A curious feature of the South Wales coalfield was that prior to 1845 it had remained largely free of explosions. After this date things changed drastically. By 1849 there had been 52 deaths from explosions. The number of fatalities at individual collieries also rose significantly. In 1852, at Middle Duffryn Colliery, eight miners were killed. This was a modest total at a single colliery compared with what was to follow. In 1856 at Cymmer Rhondda 114 men and boys were killed. The number of explosions recorded in the collieries of South Wales between 1845 and 1852 was 183, causing a total of 291 deaths. Between 1851 and 1869 matters grew worse; 18 explosions took a total of 815 lives, including 120 deaths in a single incident at Black Vein Colliery, Risca, in 1860. With some understatement collieries prone to explosions were described as working ‘fiery’ coal seams.
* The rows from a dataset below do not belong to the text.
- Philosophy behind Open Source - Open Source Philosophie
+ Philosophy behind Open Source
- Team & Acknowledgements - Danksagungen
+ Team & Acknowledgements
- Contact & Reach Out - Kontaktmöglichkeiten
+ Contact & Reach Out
Ironically there had been significant improvements in safety during this period, notably in the fields of ventilation, inspection and the widespread adoption of safety lamps. Prior to 1845 miners had been using naked flames for illumination without adverse effect, even though coal mined in these collieries could continue to emit gas in the holds of ships up to two weeks after it was loaded.
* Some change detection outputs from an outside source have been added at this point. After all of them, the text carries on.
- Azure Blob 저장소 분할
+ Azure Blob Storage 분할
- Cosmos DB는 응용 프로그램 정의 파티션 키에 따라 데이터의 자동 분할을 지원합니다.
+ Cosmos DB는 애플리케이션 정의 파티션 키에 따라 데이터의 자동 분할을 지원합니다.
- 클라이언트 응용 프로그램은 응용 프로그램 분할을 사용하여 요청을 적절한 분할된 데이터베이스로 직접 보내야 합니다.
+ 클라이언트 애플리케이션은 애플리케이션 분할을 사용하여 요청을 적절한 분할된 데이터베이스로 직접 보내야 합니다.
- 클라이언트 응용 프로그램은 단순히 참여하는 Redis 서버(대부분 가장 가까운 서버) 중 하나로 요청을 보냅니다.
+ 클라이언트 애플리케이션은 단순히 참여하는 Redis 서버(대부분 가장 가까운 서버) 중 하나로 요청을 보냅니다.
The man who took an interest in this situation was Thomas Joseph (1819-1890). He was born in Merthyr Tydfil and left school at fourteen to work with his father, a colliery manager. Despite his education being curtailed at such an early age Joseph acquired exceptional mathematical skills. He was even trusted by Isambard Kingdom Brunel, no less; the great engineer used him to carry out preliminary surveys for the Vale of Neath Railway.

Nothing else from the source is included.